── Data supplied

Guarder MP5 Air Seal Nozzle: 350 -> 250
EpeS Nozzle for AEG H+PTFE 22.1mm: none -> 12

────
── Data supplied

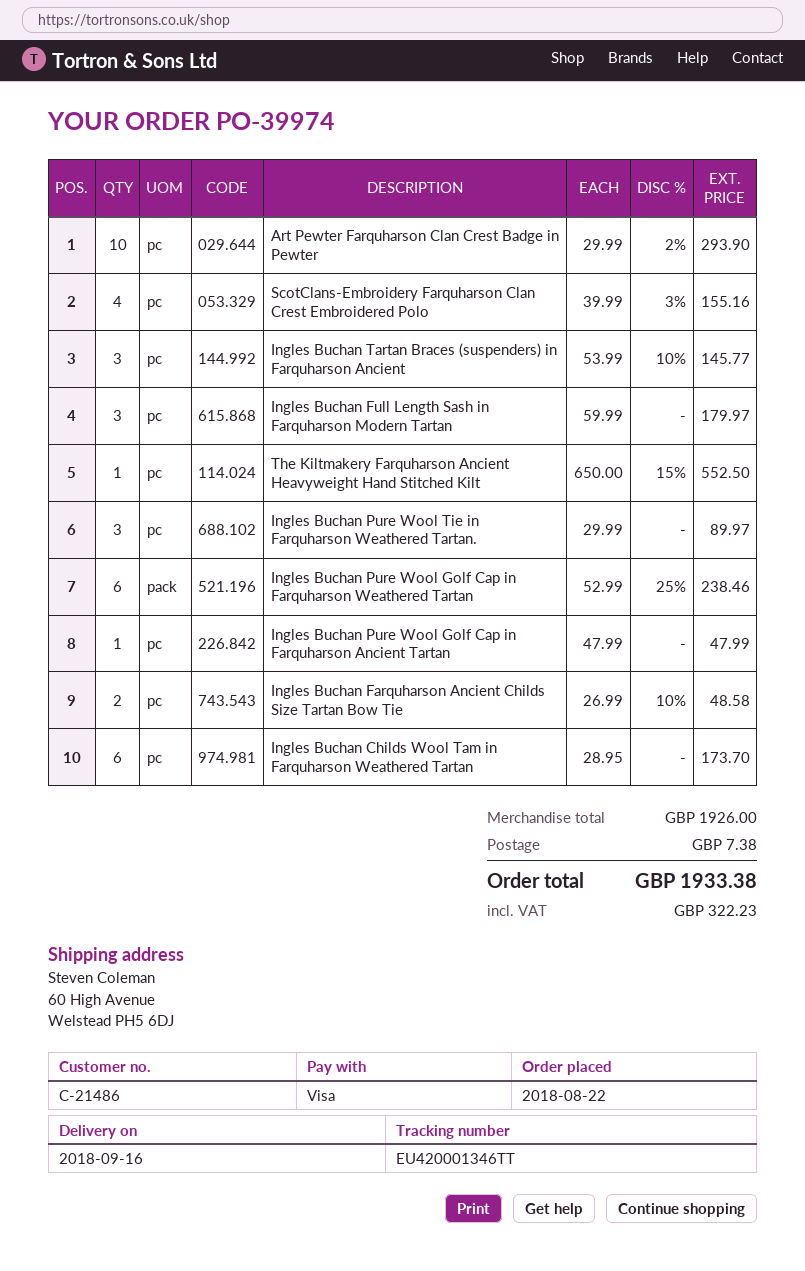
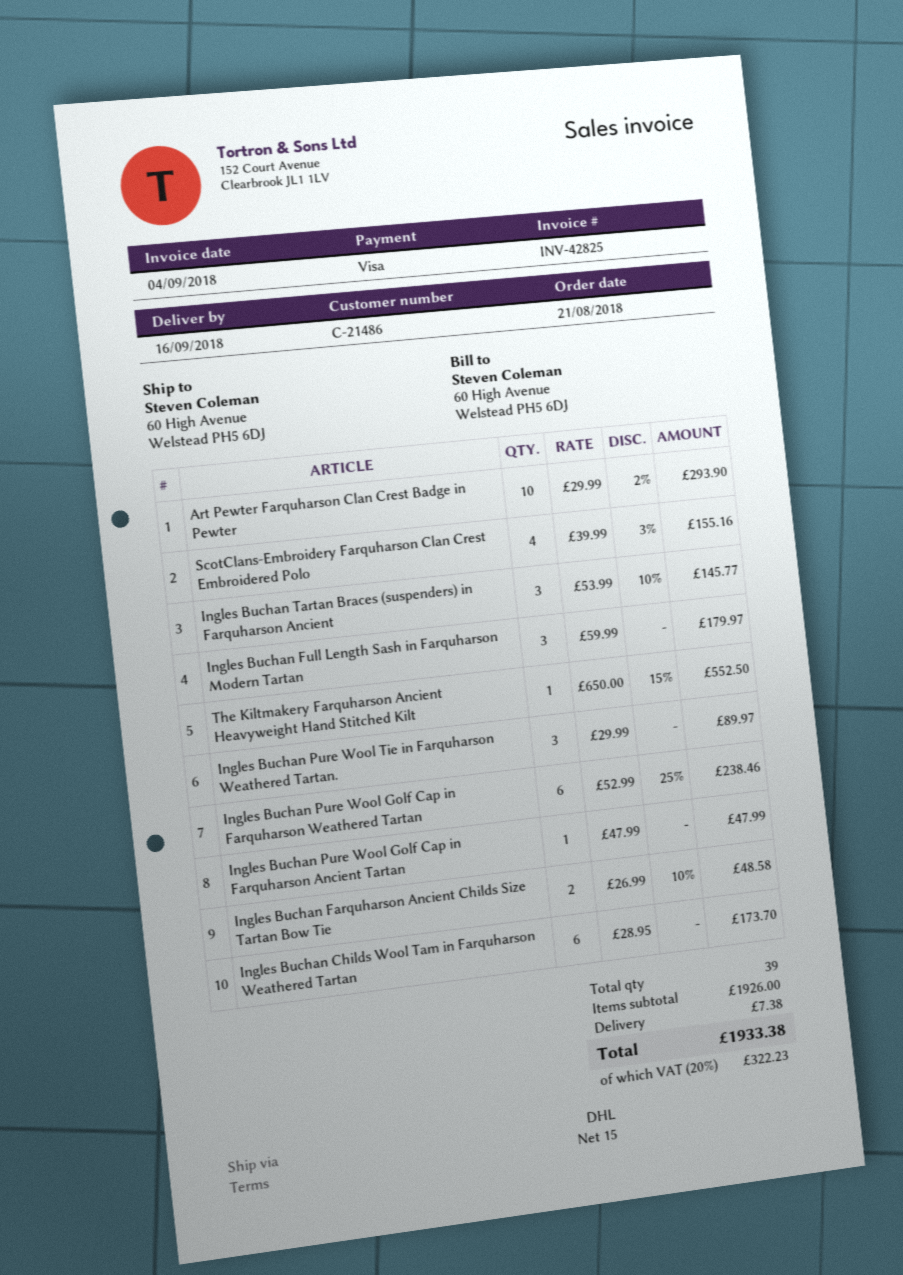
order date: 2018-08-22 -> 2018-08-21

────
── Data supplied

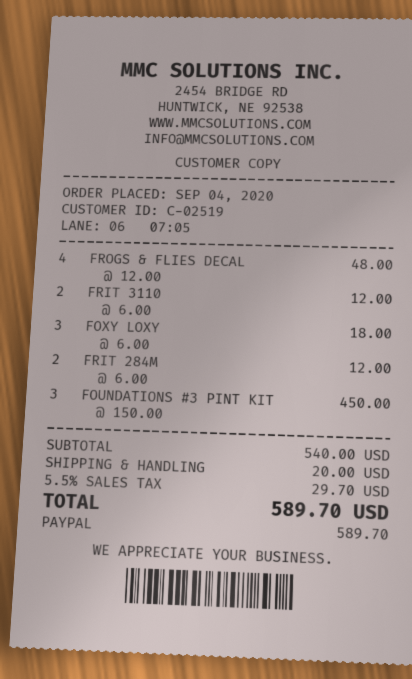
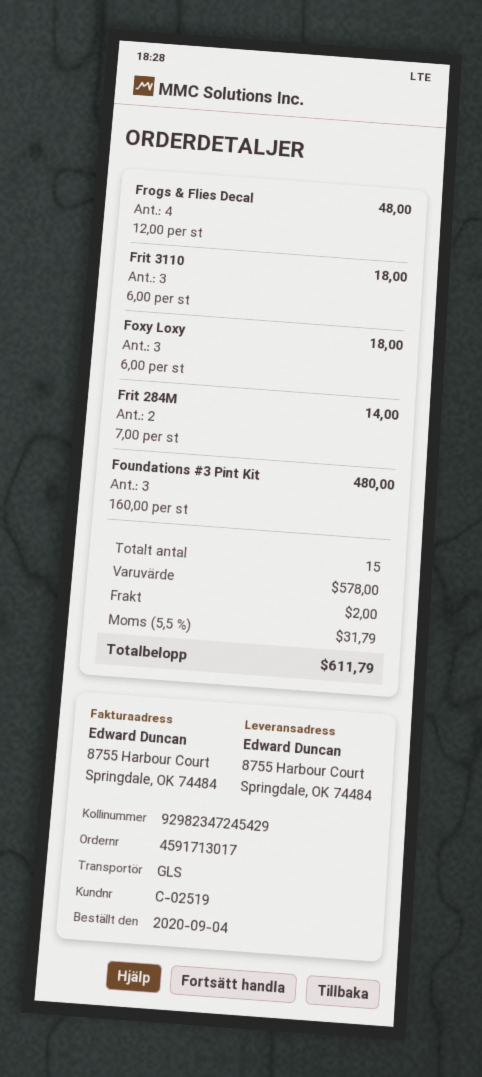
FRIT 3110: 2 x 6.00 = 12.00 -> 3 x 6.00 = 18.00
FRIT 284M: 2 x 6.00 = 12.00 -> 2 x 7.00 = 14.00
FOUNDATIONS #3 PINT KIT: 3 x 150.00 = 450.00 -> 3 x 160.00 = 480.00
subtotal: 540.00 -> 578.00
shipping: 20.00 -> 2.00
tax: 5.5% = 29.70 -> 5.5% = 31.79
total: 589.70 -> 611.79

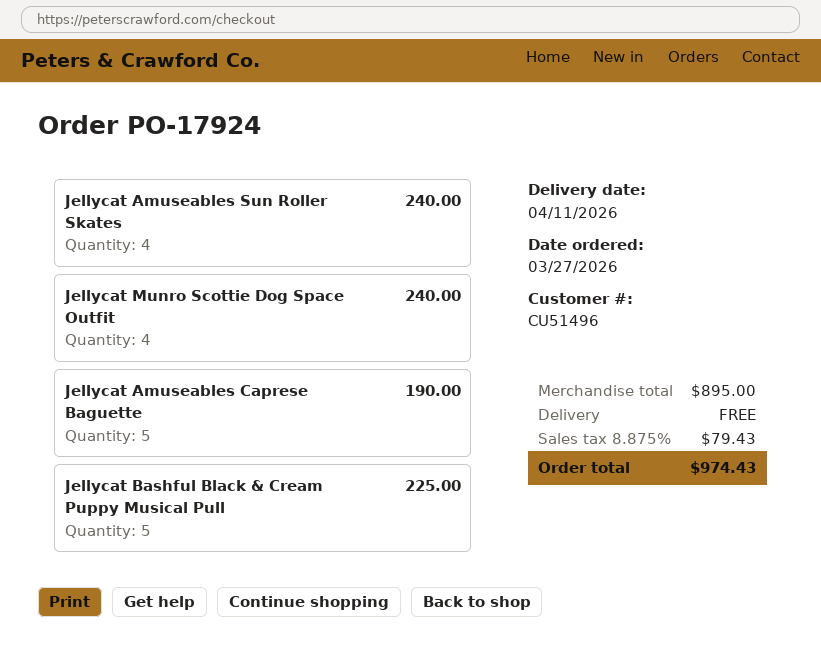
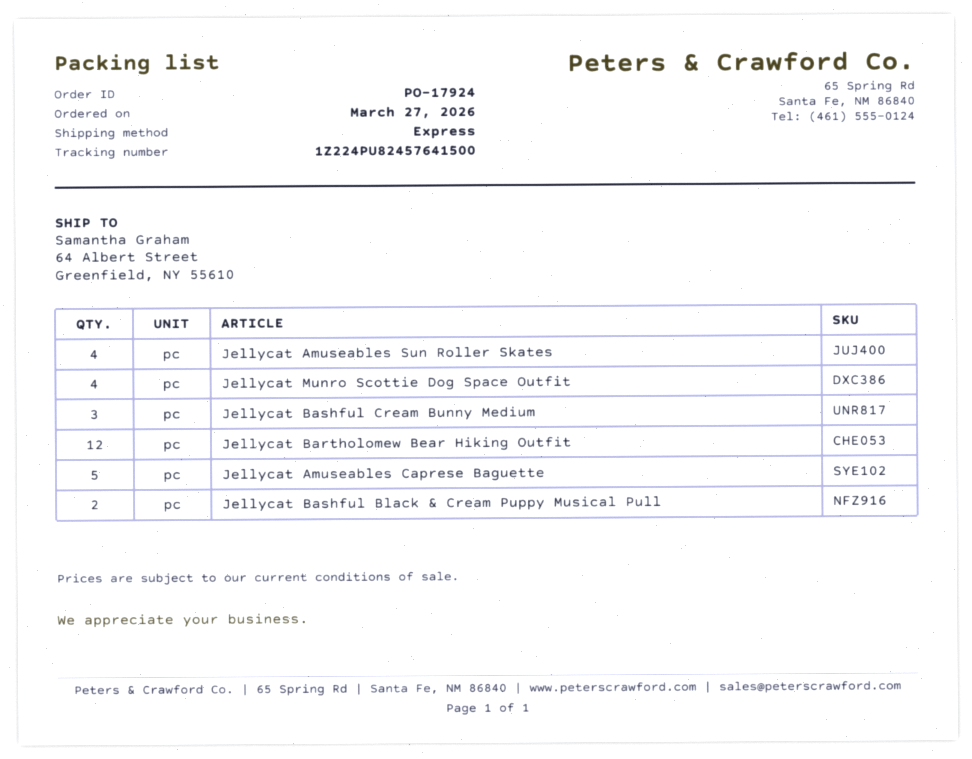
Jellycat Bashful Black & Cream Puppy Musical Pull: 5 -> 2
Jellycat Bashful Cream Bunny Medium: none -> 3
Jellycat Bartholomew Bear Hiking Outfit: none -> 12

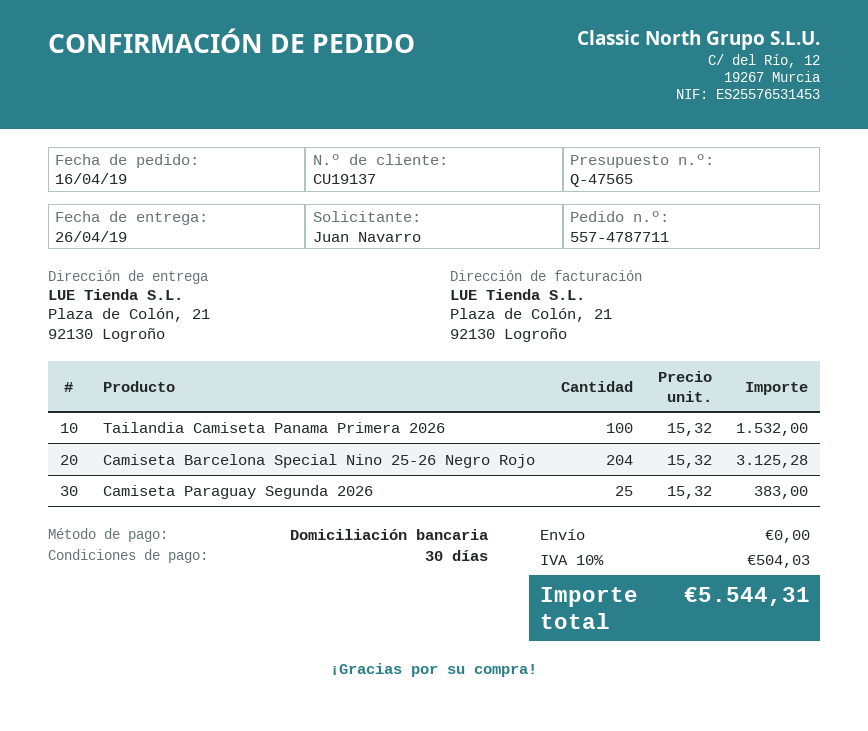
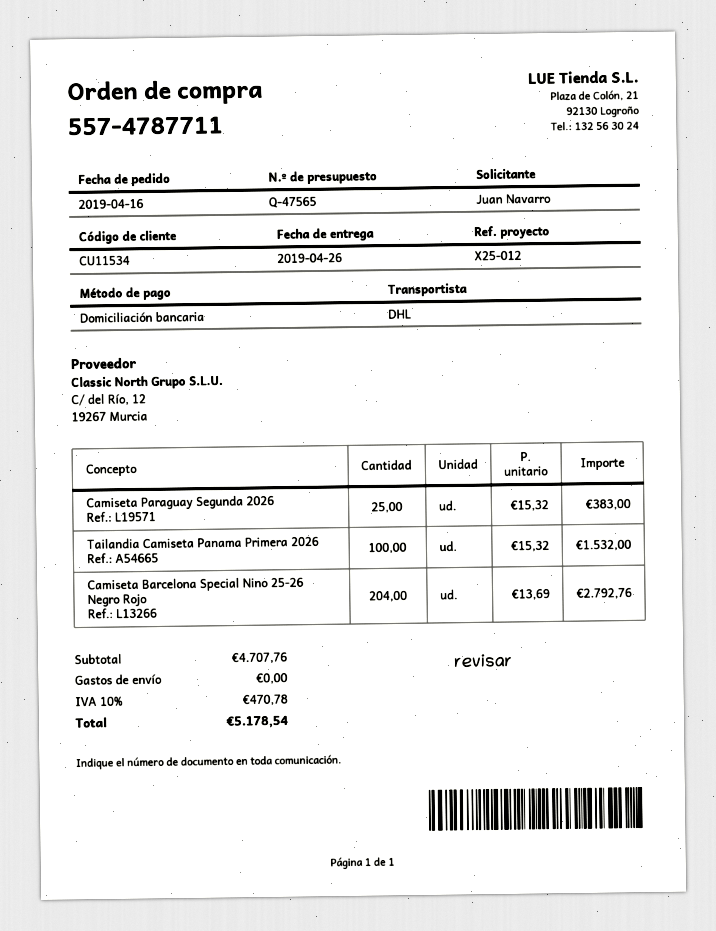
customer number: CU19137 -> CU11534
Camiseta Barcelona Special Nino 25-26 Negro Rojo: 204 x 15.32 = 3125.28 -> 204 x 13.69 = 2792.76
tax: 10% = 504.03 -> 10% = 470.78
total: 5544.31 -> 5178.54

────

__Exercise details__: Return each line of the records above in which the word "none" occurs.

__Solution below__:
EpeS Nozzle for AEG H+PTFE 22.1mm: none -> 12
Jellycat Bashful Cream Bunny Medium: none -> 3
Jellycat Bartholomew Bear Hiking Outfit: none -> 12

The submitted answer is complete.